KABARBURSA.COM - Asia Tenggara telah berkembang pesat sebagai pusat industri teknologi dalam setahun terakhir. Beberapa CEO besar teknologi dari Amerika Serikat menunjukkan minat mereka terhadap wilayah ini untuk masa depan perkembangan teknologi.
CEO Apple Inc, Microsoft Corp, dan Nvidia Corp adalah contoh dari para pemimpin industri yang telah menjelajahi wilayah ini dalam beberapa bulan terakhir. Mereka juga bersedia melakukan investasi besar dan bekerja sama dengan para pemimpin negara mulai dari Indonesia hingga Malaysia.

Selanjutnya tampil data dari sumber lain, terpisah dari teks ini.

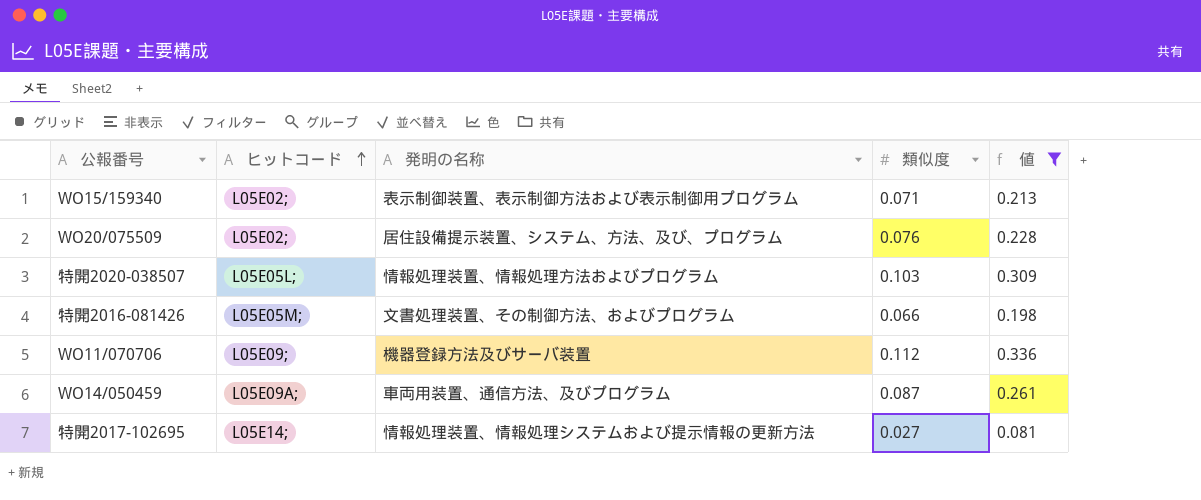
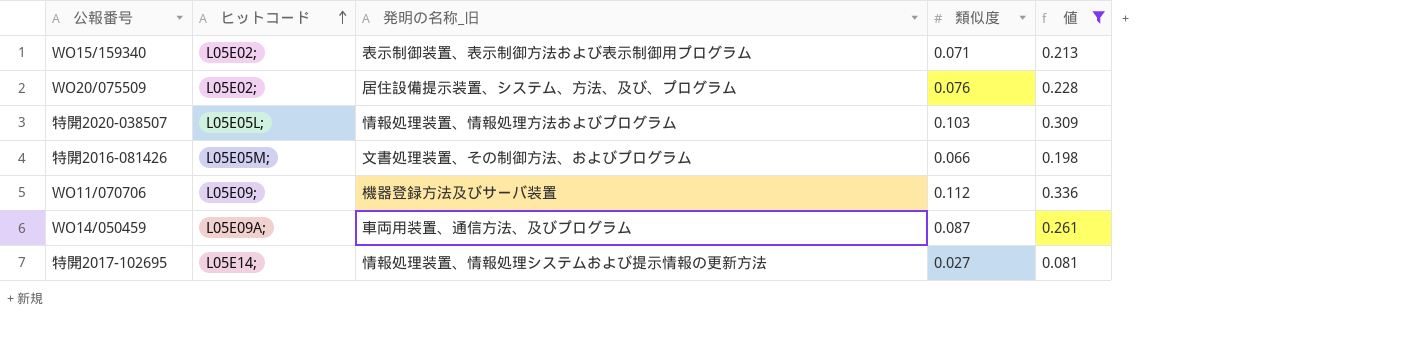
column name: 発明の名称 -> 発明の名称_旧

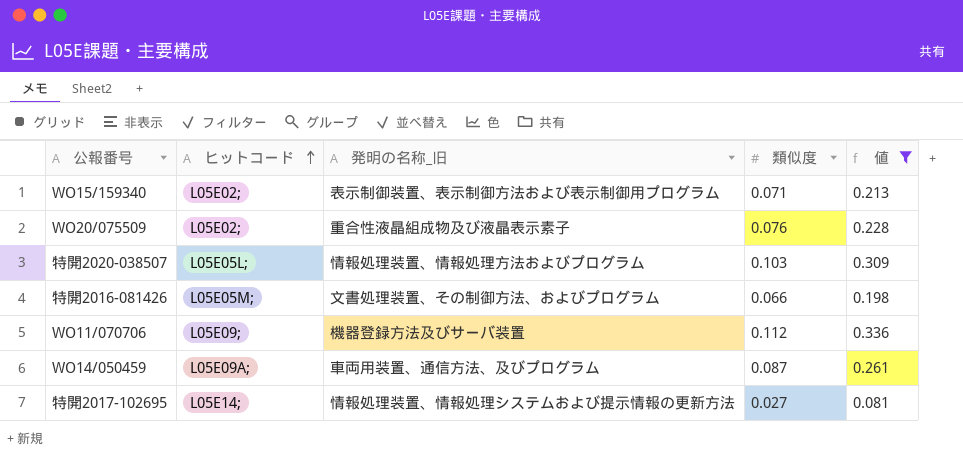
WO20/075509 | 発明の名称_旧: 居住設備提示装置、システム、方法、及び、プログラム -> 重合性液晶組成物及び液晶表示素子

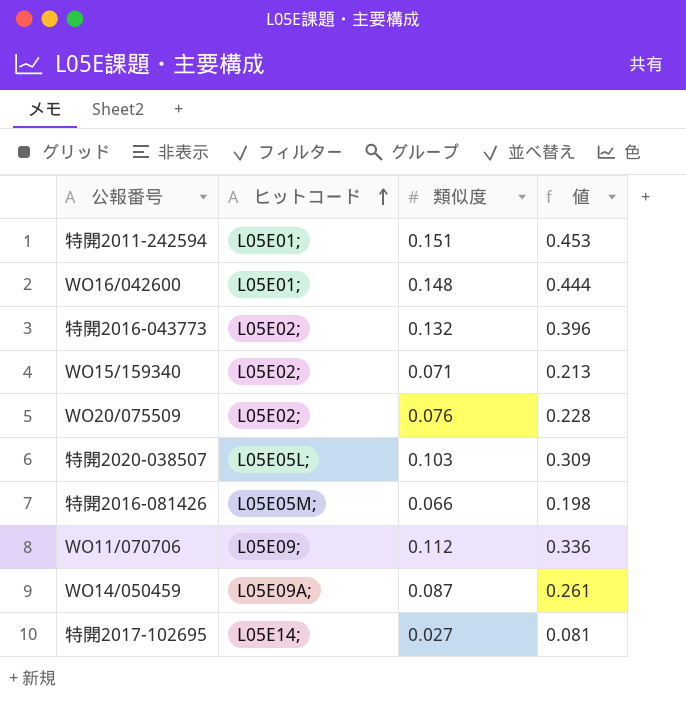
filter: 値 <= 0.336 -> none
column 発明の名称_旧 | position: 3 -> none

Baru-baru ini, Amazon.com Inc. mengambil alih ruang konferensi besar di pusat kota Singapura untuk mengumumkan rencana investasi senilai USD9 miliar. Asia Tenggara, yang merupakan rumah bagi sekitar 675 juta orang, menjadi tujuan investasi teknologi yang semakin menarik, setelah China dan Jepang.
Perusahaan teknologi terbesar di dunia berencana menghabiskan hingga USD60 miliar dalam beberapa tahun mendatang, khususnya untuk pusat data, seiring dengan peningkatan penggunaan streaming video, belanja online, dan AI generatif di kalangan generasi muda di Asia Tenggara.

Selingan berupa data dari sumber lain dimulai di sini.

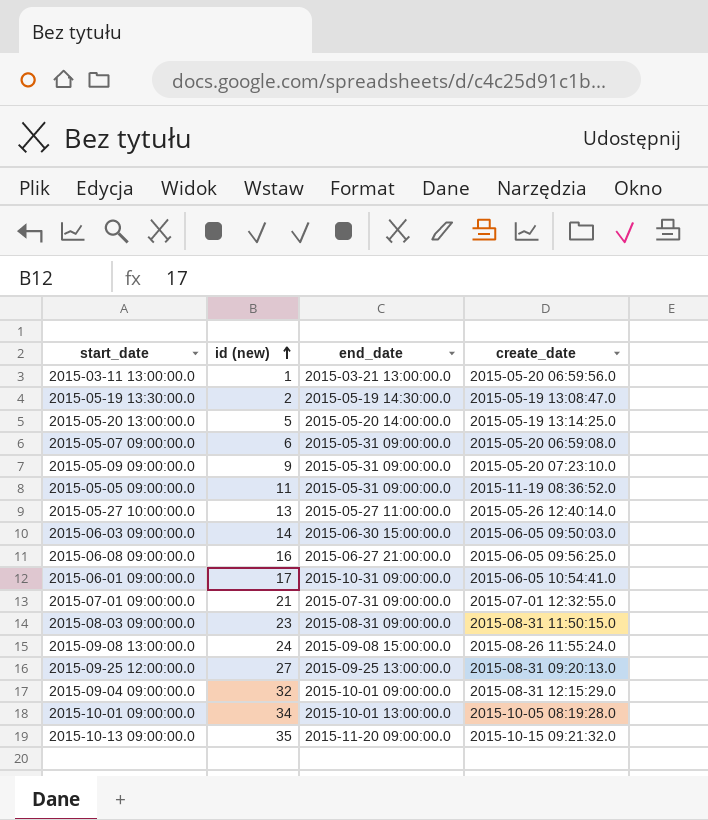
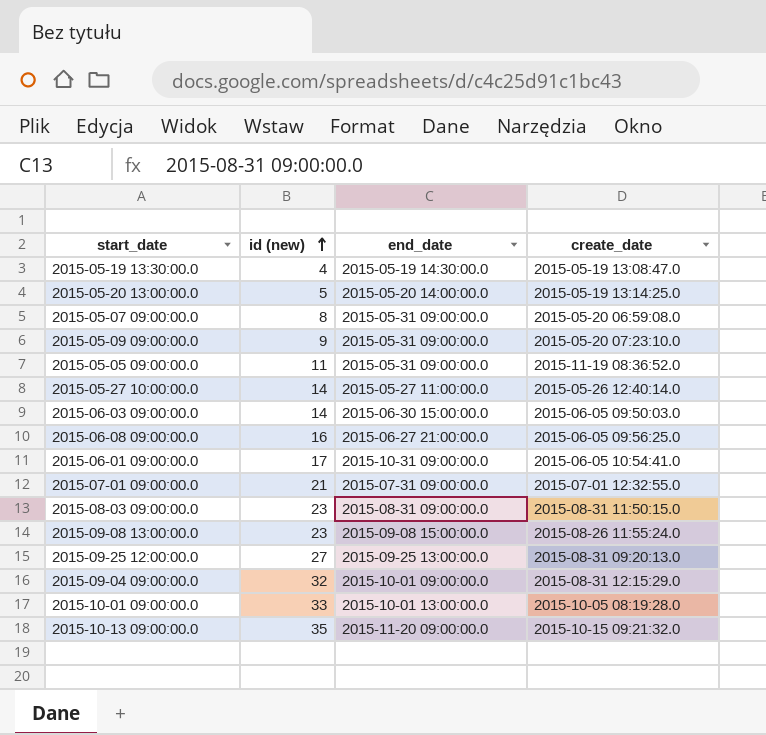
row 2015-03-11 13:00:00.0: 1 | 2015-03-21 13:00:00.0 | 2015-05-20 06:59:56.0 -> none
2015-05-19 13:30:00.0 | id (new): 2 -> 4
2015-05-07 09:00:00.0 | id (new): 6 -> 8
2015-05-27 10:00:00.0 | id (new): 13 -> 14
2015-09-08 13:00:00.0 | id (new): 24 -> 23
2015-10-01 09:00:00.0 | id (new): 34 -> 33

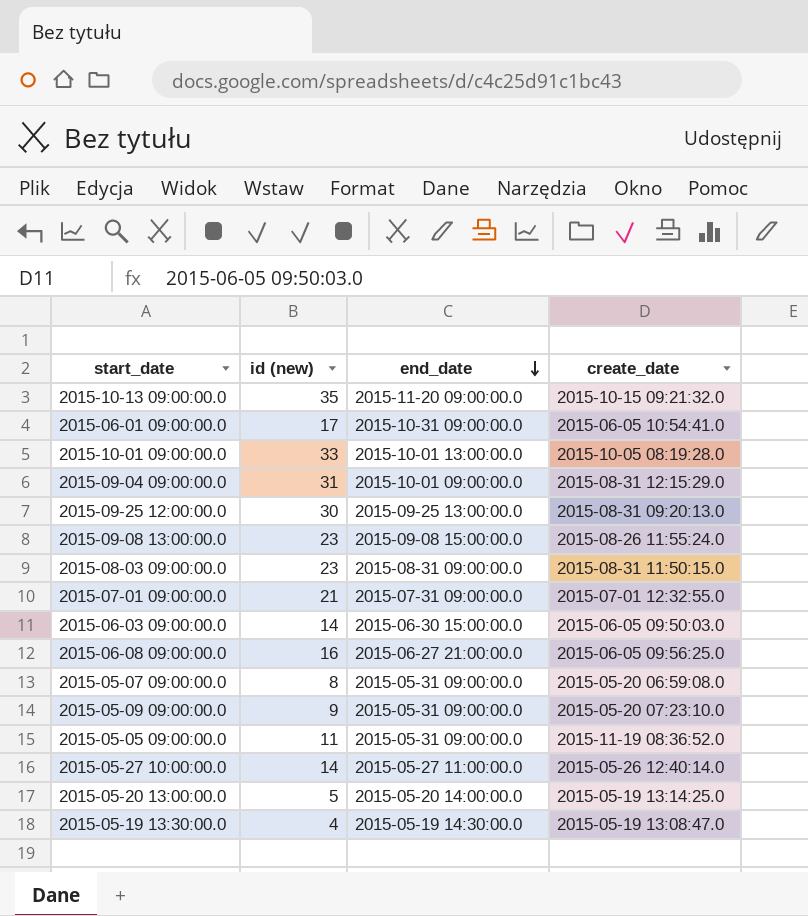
row order: id (new) ascending -> end_date descending
2015-09-04 09:00:00.0 | id (new): 32 -> 31
2015-09-25 12:00:00.0 | id (new): 27 -> 30

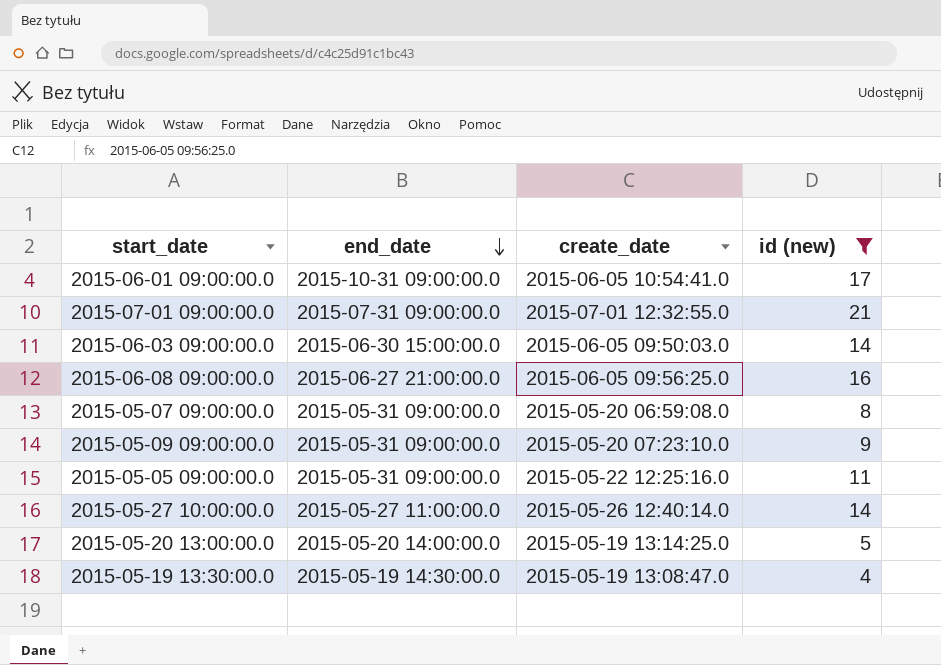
filter: none -> id (new) <= 21
column id (new) | position: 2 -> 4
2015-05-05 09:00:00.0 | create_date: 2015-11-19 08:36:52.0 -> 2015-05-22 12:25:16.0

Wilayah ini, yang secara tradisional ramah terhadap investasi Barat, kini menjadi pusat perhatian Silicon Valley yang mencari lingkungan bisnis yang mendukung, bakat yang berkembang, dan pertumbuhan pendapatan. Munculnya kecerdasan buatan mendorong para pemimpin teknologi untuk mencari peluang pertumbuhan baru dan membangun infrastruktur digital untuk masa depan di wilayah ini.

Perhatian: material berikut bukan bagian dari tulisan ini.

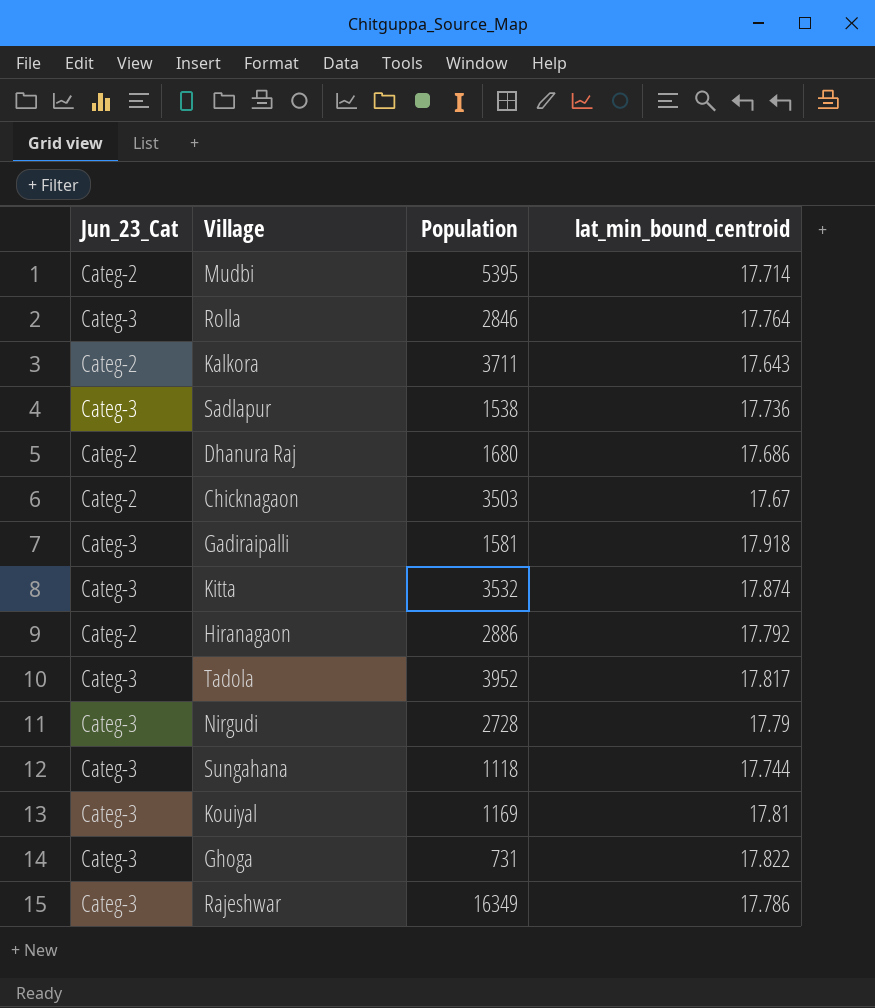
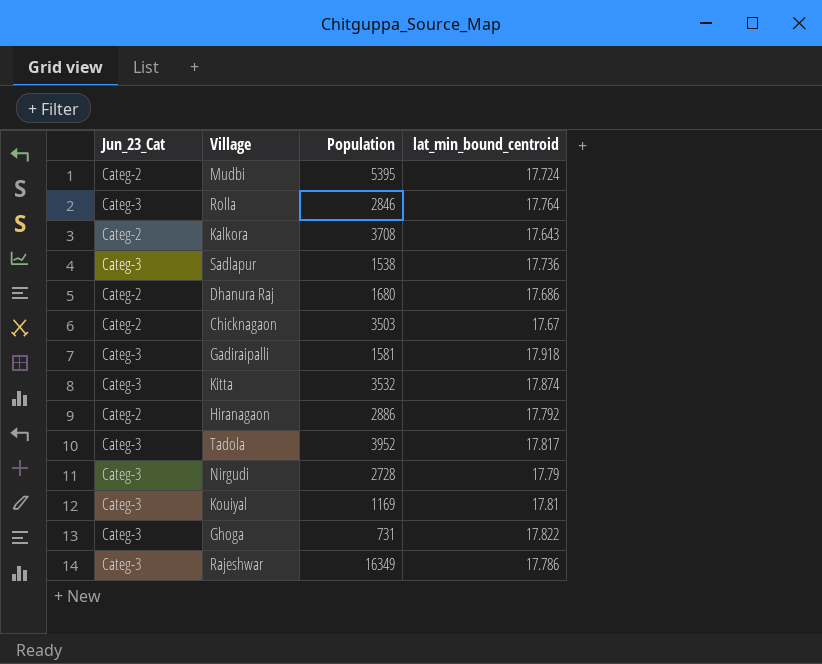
row Sungahana: Categ-3 | 1118 | 17.744 -> none
Mudbi | lat_min_bound_centroid: 17.714 -> 17.724
Kalkora | Population: 3711 -> 3708

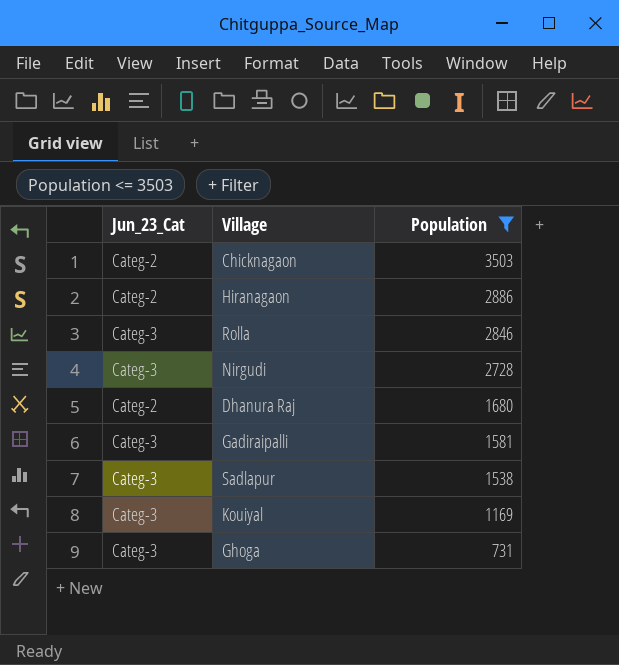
filter: none -> Population <= 3503
row order: none -> Population descending
column lat_min_bound_centroid | position: 4 -> none

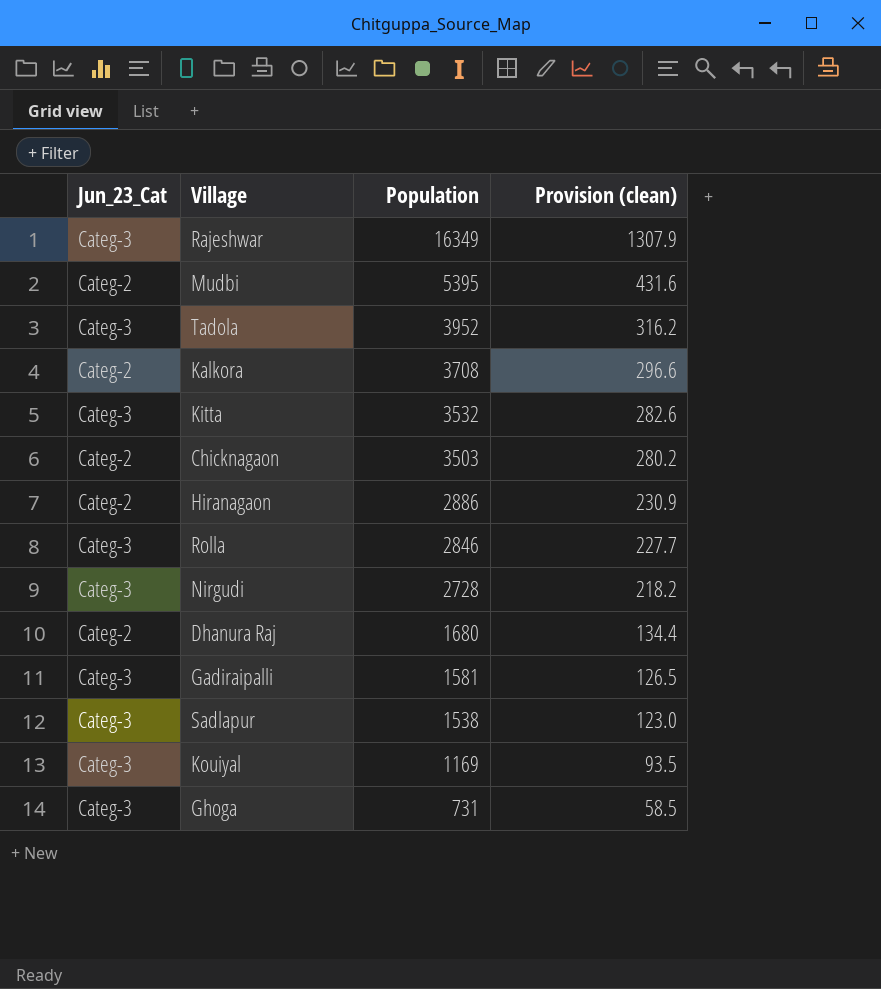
filter: Population <= 3503 -> none
column Provision (clean) | formula: none -> [Population] * 0.08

"Negara-negara seperti Singapura dan Malaysia cenderung netral dalam menghadapi ketegangan geopolitik dengan China, AS, Ukraina, dan Rusia," ujar Sean Lim, mitra pengelola NWD Holdings yang berbasis di Singapura. Menurut Lim, situasi konflik yang terus berlanjut membuat Asia Tenggara semakin menarik bagi para investor.
Peran Asia Tenggara
Bulan lalu, CEO Apple Tim Cook dan CEO Microsoft Satya Nadella memulai tur terbesar mereka di Asia Tenggara. Investasi yang mereka janjikan di wilayah ini akan menjadi panggung utama bagi persaingan antara Amazon, Microsoft, dan Google di masa depan, terutama dalam bidang kecerdasan buatan (AI) dan teknologi cloud.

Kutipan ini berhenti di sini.